# [Items from a data source]
Segment Open

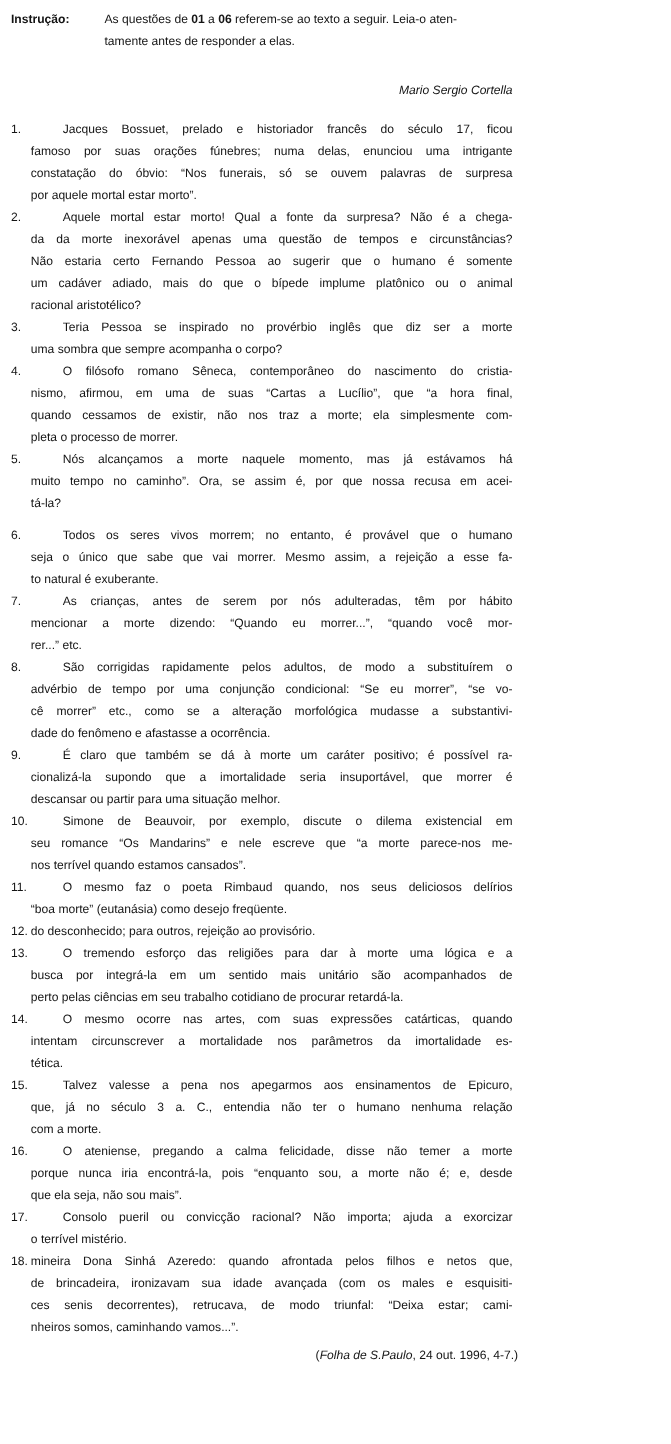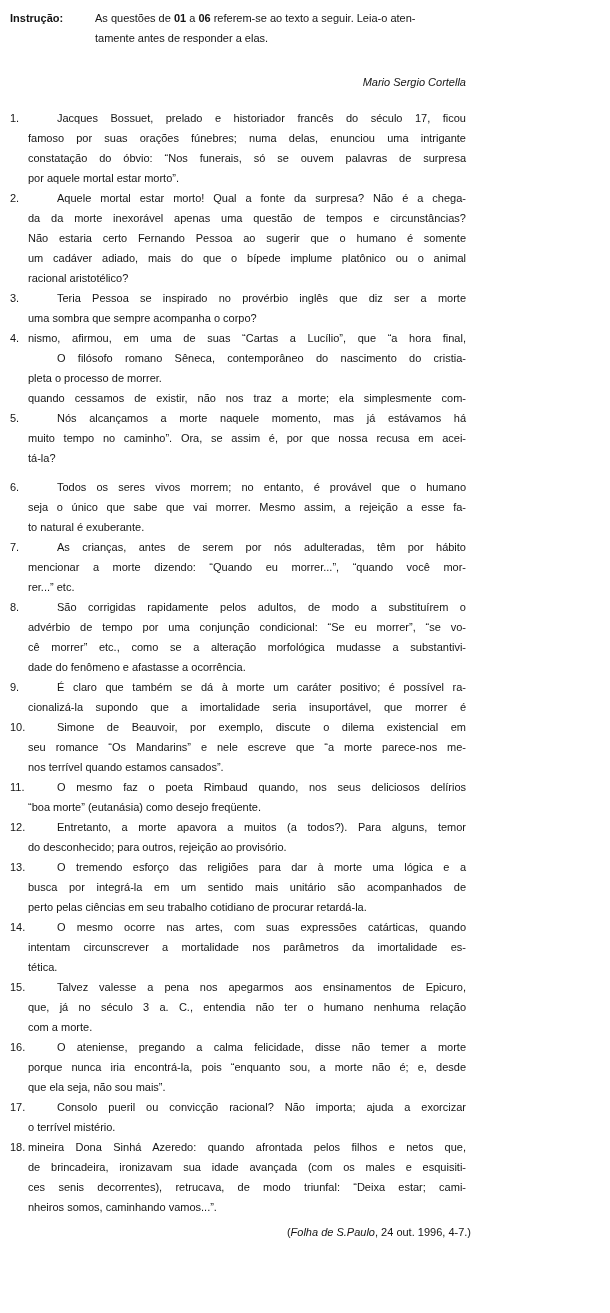--- a/index.html
+++ b/index.html
@@ -104,8 +104,8 @@
       </div>
       <div class="para">
         <span class="num">4.</span>
+        <div class="line first">O filósofo romano Sêneca, contemporâneo do nascimento do cristia-</div>
         <div class="line">nismo, afirmou, em uma de suas “Cartas a Lucílio”, que “a hora final,</div>
-        <div class="line first">O filósofo romano Sêneca, contemporâneo do nascimento do cristia-</div>
         <div class="line last">pleta o processo de morrer.</div>
         <div class="line">quando cessamos de existir, não nos traz a morte; ela simplesmente com-</div>
       </div>

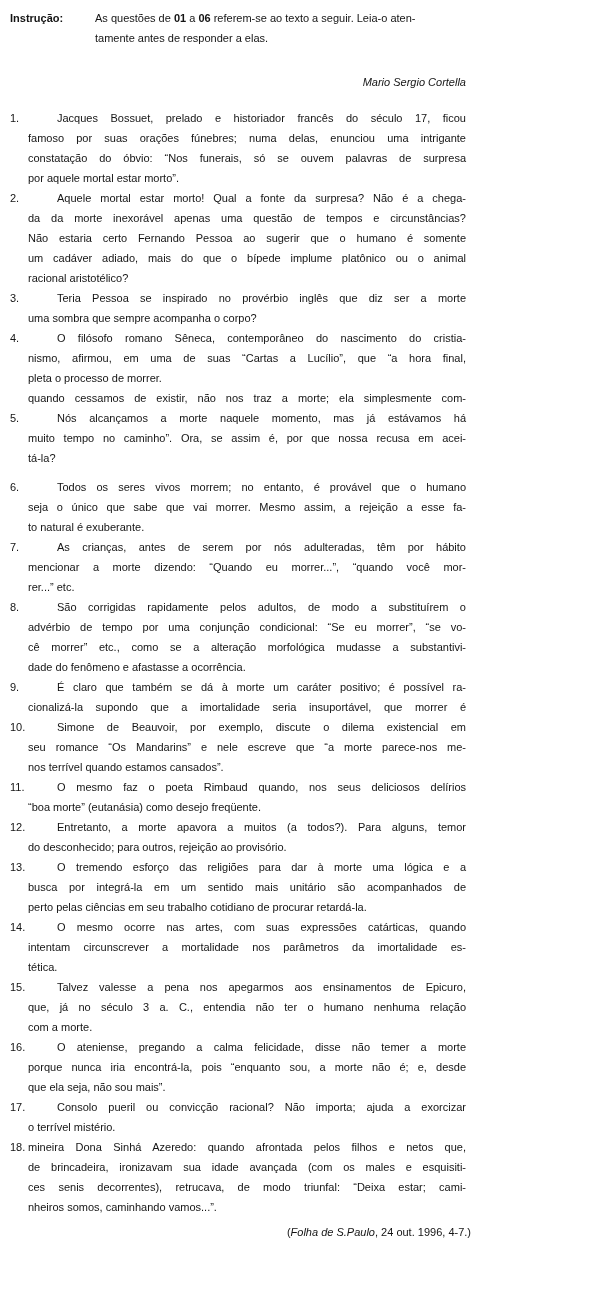--- a/index.html
+++ b/index.html
@@ -106,8 +106,8 @@
         <span class="num">4.</span>
         <div class="line first">O filósofo romano Sêneca, contemporâneo do nascimento do cristia-</div>
         <div class="line">nismo, afirmou, em uma de suas “Cartas a Lucílio”, que “a hora final,</div>
+        <div class="line">quando cessamos de existir, não nos traz a morte; ela simplesmente com-</div>
         <div class="line last">pleta o processo de morrer.</div>
-        <div class="line">quando cessamos de existir, não nos traz a morte; ela simplesmente com-</div>
       </div>
       <div class="para">
         <span class="num">5.</span>

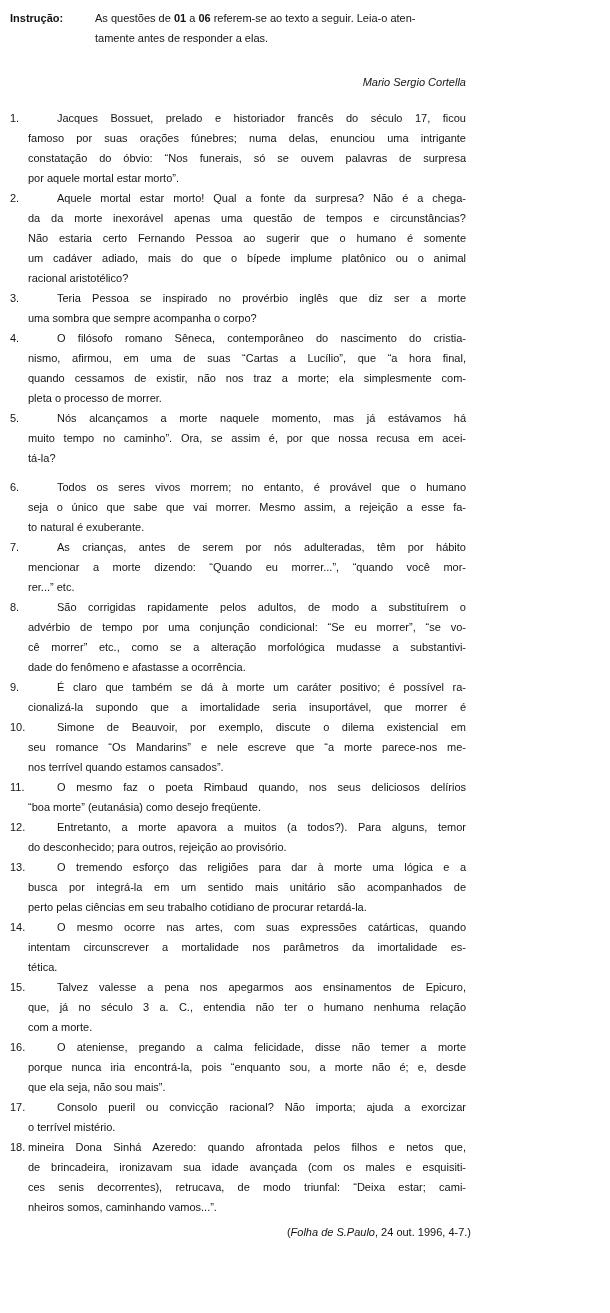--- a/index.html
+++ b/index.html
@@ -138,6 +138,7 @@
         <span class="num">9.</span>
         <div class="line first">É claro que também se dá à morte um caráter positivo; é possível ra-</div>
         <div class="line">cionalizá-la supondo que a imortalidade seria insuportável, que morrer é</div>
+        <div class="line last">descansar ou partir para uma situação melhor.</div>
       </div>
       <div class="para">
         <span class="num">10.</span>

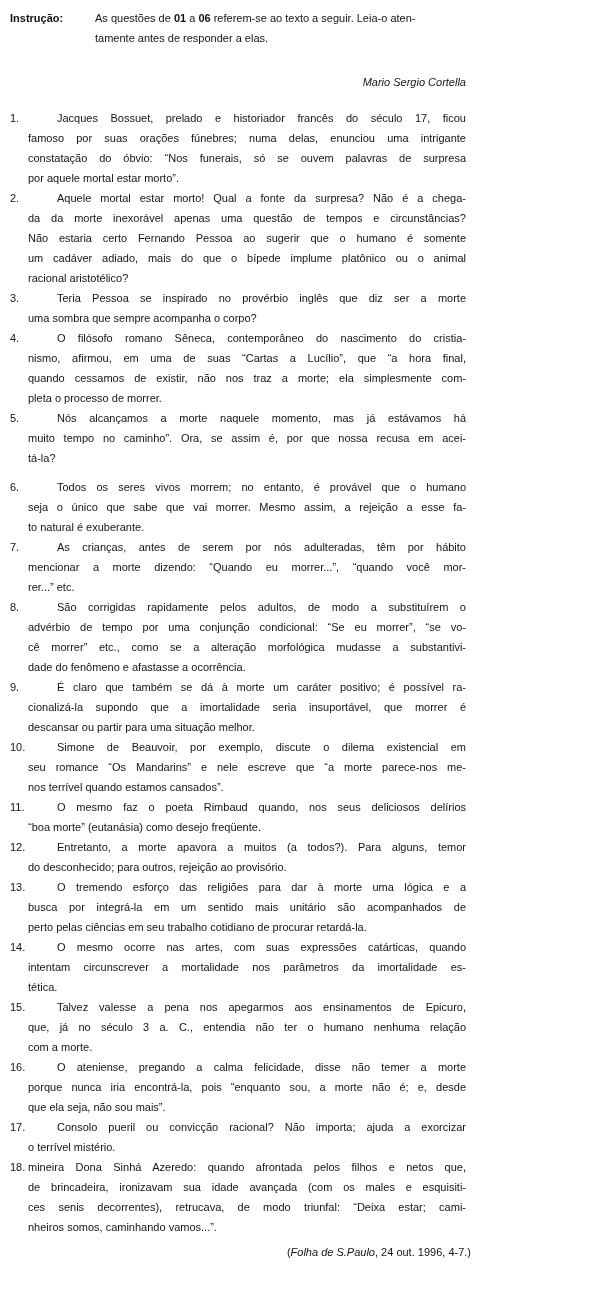--- a/index.html
+++ b/index.html
@@ -153,7 +153,6 @@
       </div>
       <div class="para">
         <span class="num">12.</span>
-        <div class="line first">Entretanto, a morte apavora a muitos (a todos?). Para alguns, temor</div>
         <div class="line last">do desconhecido; para outros, rejeição ao provisório.</div>
       </div>
       <div class="para">

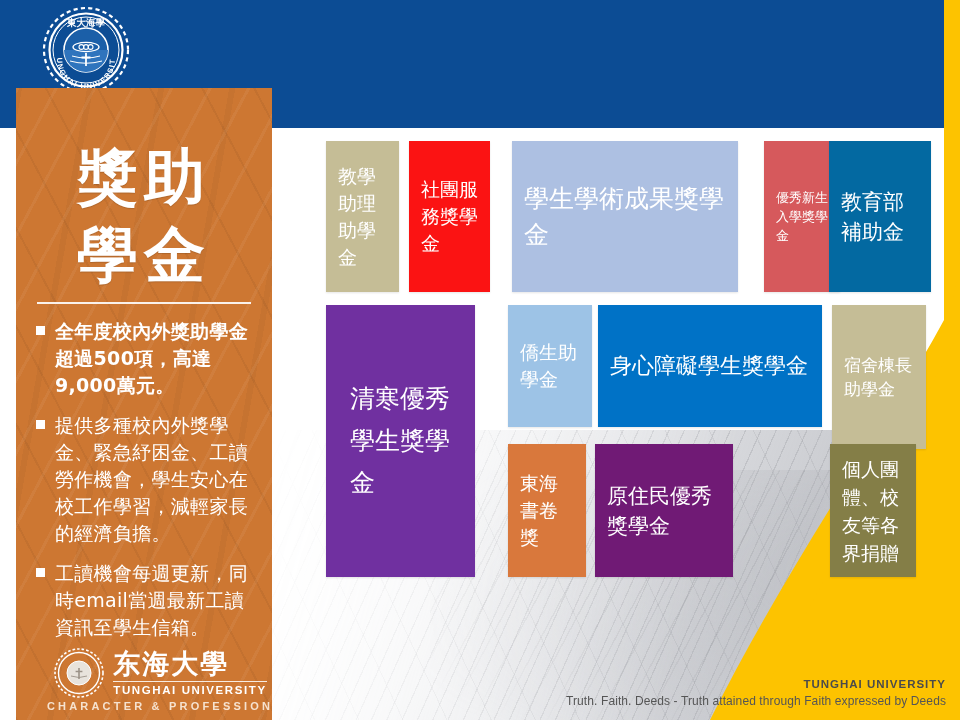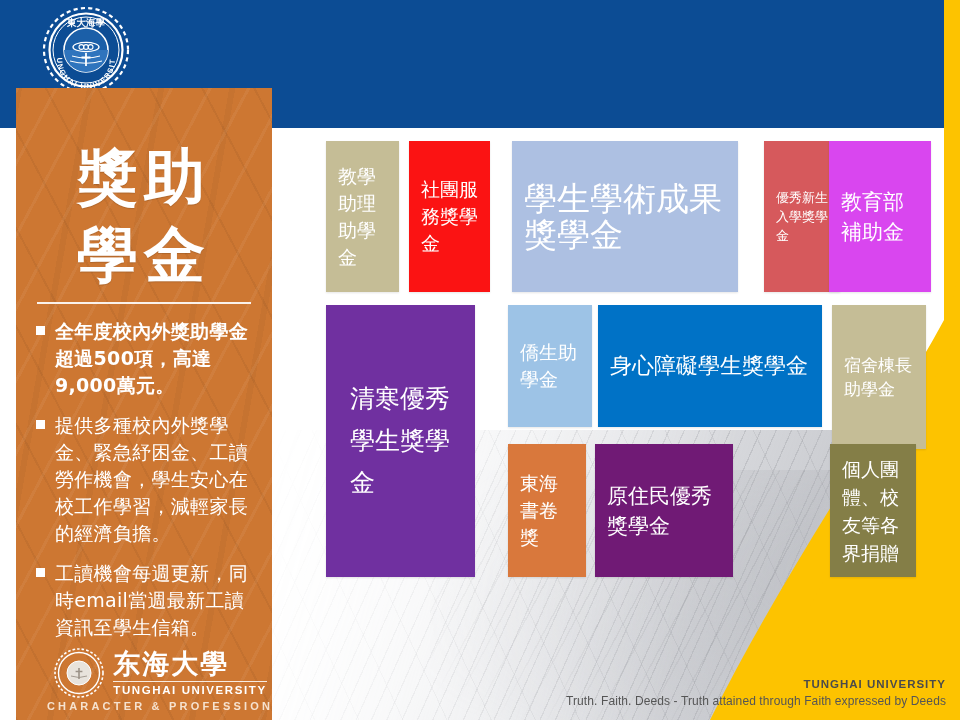--- a/index.html
+++ b/index.html
@@ -220,7 +220,7 @@
         <span class="lbl" style="font-size: 19px; line-height: 27px; text-align: left;">社團服務獎學金</span>
       </div>
       <div class="box" style="left: 512px; top: 141px; width: 226px; height: 151px; background: rgb(173, 192, 226);">
-        <span class="lbl" style="font-size: 33px; line-height: 36px; text-align: left;">學生學術成果獎學金</span>
+        <span class="lbl" style="font-size: 25px; line-height: 36px; text-align: left;">學生學術成果獎學金</span>
       </div>
       <div class="box" style="left: 764px; top: 141px; width: 76px; height: 151px; background: rgb(214, 89, 92);">
         <span class="lbl" style="font-size: 13px; line-height: 19px; text-align: left;">優秀新生入學獎學金</span>

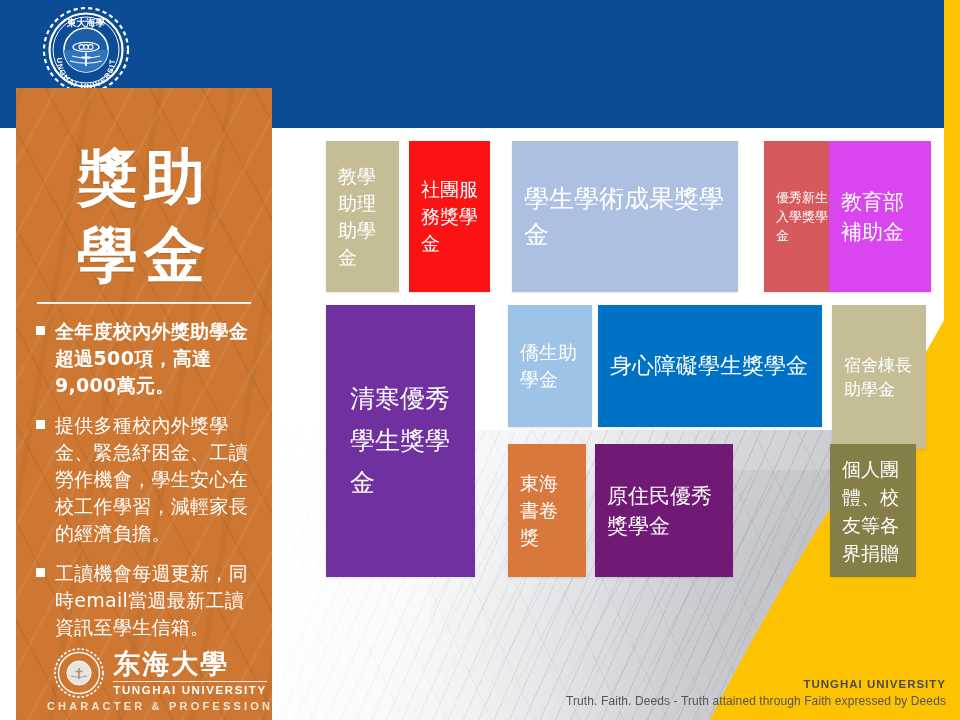--- a/index.html
+++ b/index.html
@@ -225,7 +225,7 @@
       <div class="box" style="left: 764px; top: 141px; width: 76px; height: 151px; background: rgb(214, 89, 92);">
         <span class="lbl" style="font-size: 13px; line-height: 19px; text-align: left;">優秀新生入學獎學金</span>
       </div>
-      <div class="box" style="left: 829px; top: 141px; width: 102px; height: 151px; background: #d946ef;">
+      <div class="box" style="left: 829px; top: 141px; width: 102px; height: 151px; background: #0369a1;">
         <span class="lbl" style="font-size: 21px; line-height: 30px; text-align: left;">教育部補助金</span>
       </div>
       <div class="box" style="left: 326px; top: 305px; width: 149px; height: 272px; background: rgb(112, 48, 160); padding-left: 12px;">

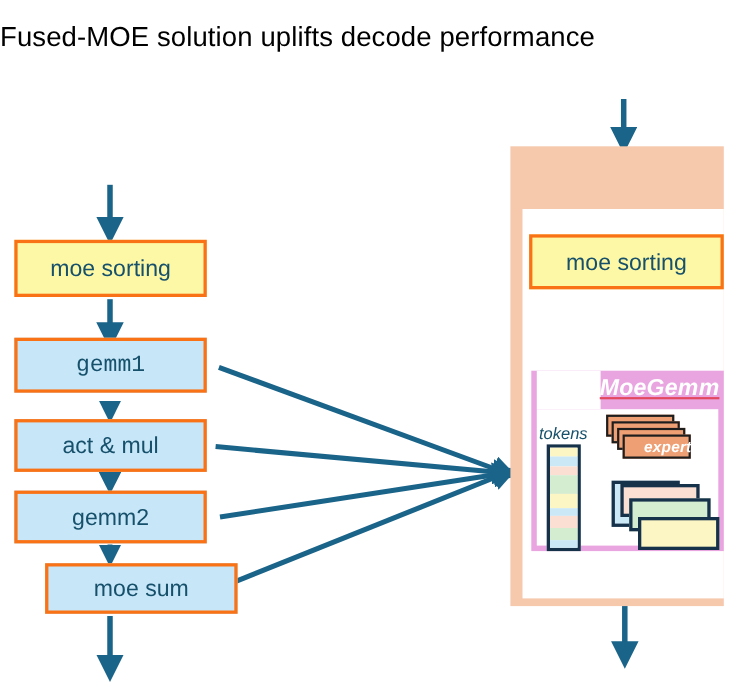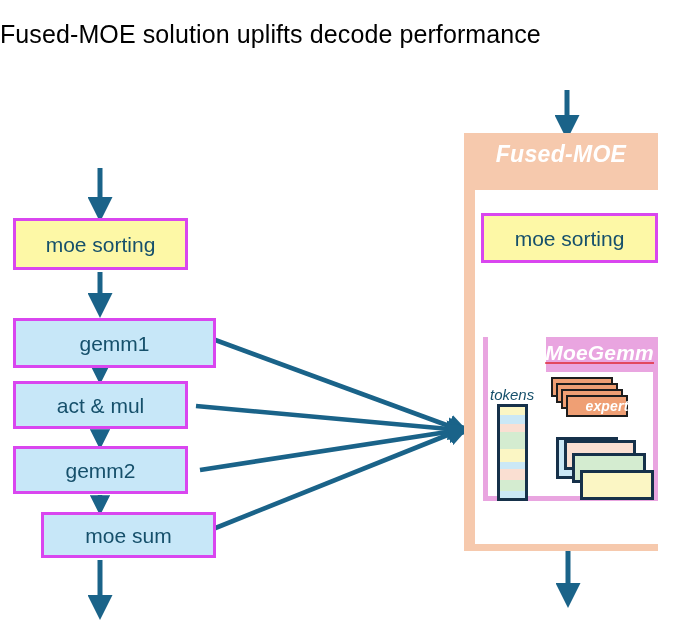--- a/index.html
+++ b/index.html
@@ -277,7 +277,6 @@
   </div>
 
   <div id="fused-panel">
-    <div id="fused-panel-title">Fused-MOE</div>
     <div id="fused-inner"></div>
   </div>
 

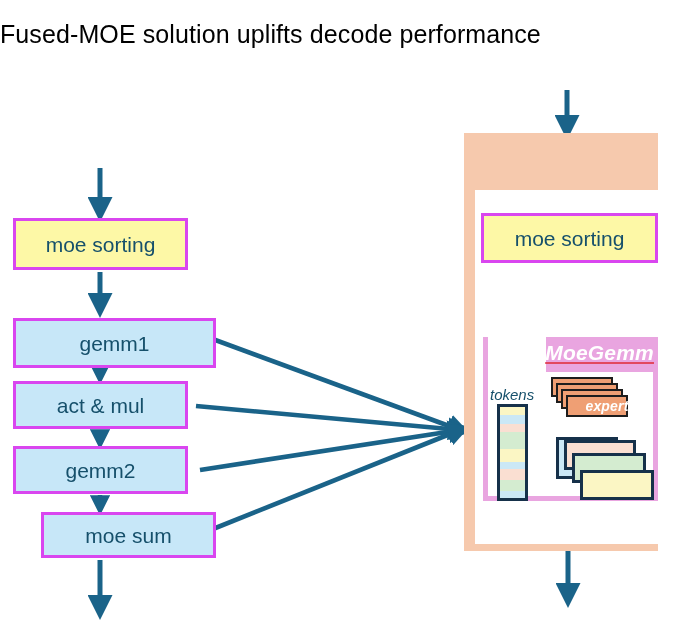--- a/index.html
+++ b/index.html
@@ -41,7 +41,7 @@
   .node {
     position: absolute;
     box-sizing: border-box;
-    border: 3px solid #d946ef;
+    border: 3px solid #f97316;
     display: flex;
     align-items: center;
     justify-content: center;

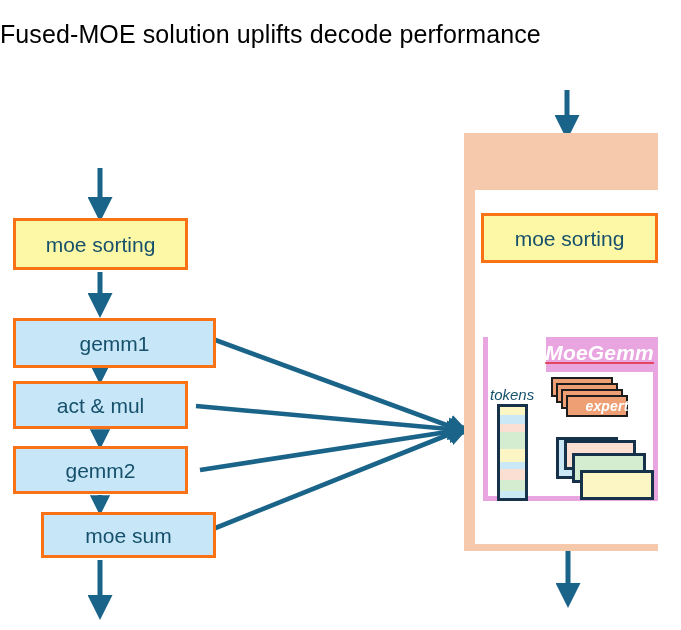--- a/index.html
+++ b/index.html
@@ -55,7 +55,7 @@
 
   
   #box-moe-sorting-left { left: 13px;  top: 218px; width: 175px; height: 52px; }
-  #box-gemm1            { left: 13px;  top: 318px; width: 203px; height: 50px; }
+  #box-gemm1            { left: 13px;  top: 307px; width: 175px; height: 50px; font-family: Liberation Mono, monospace; }
   #box-actmul           { left: 13px;  top: 381px; width: 175px; height: 48px; }
   #box-gemm2            { left: 13px;  top: 446px; width: 175px; height: 48px; }
   #box-moe-sum          { left: 13px;  top: 512px; width: 175px; height: 46px; margin-left: 28px; }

Segment Closed

# [To do]
Find each line in the records above that contains "morte", and copy it.

# [Solution below]
         <div class="line">quando cessamos de existir, não nos traz a morte; ela simplesmente com-</div>
+        <div class="line">quando cessamos de existir, não nos traz a morte; ela simplesmente com-</div>
-        <div class="line">quando cessamos de existir, não nos traz a morte; ela simplesmente com-</div>
         <div class="line first">É claro que também se dá à morte um caráter positivo; é possível ra-</div>
-        <div class="line first">Entretanto, a morte apavora a muitos (a todos?). Para alguns, temor</div>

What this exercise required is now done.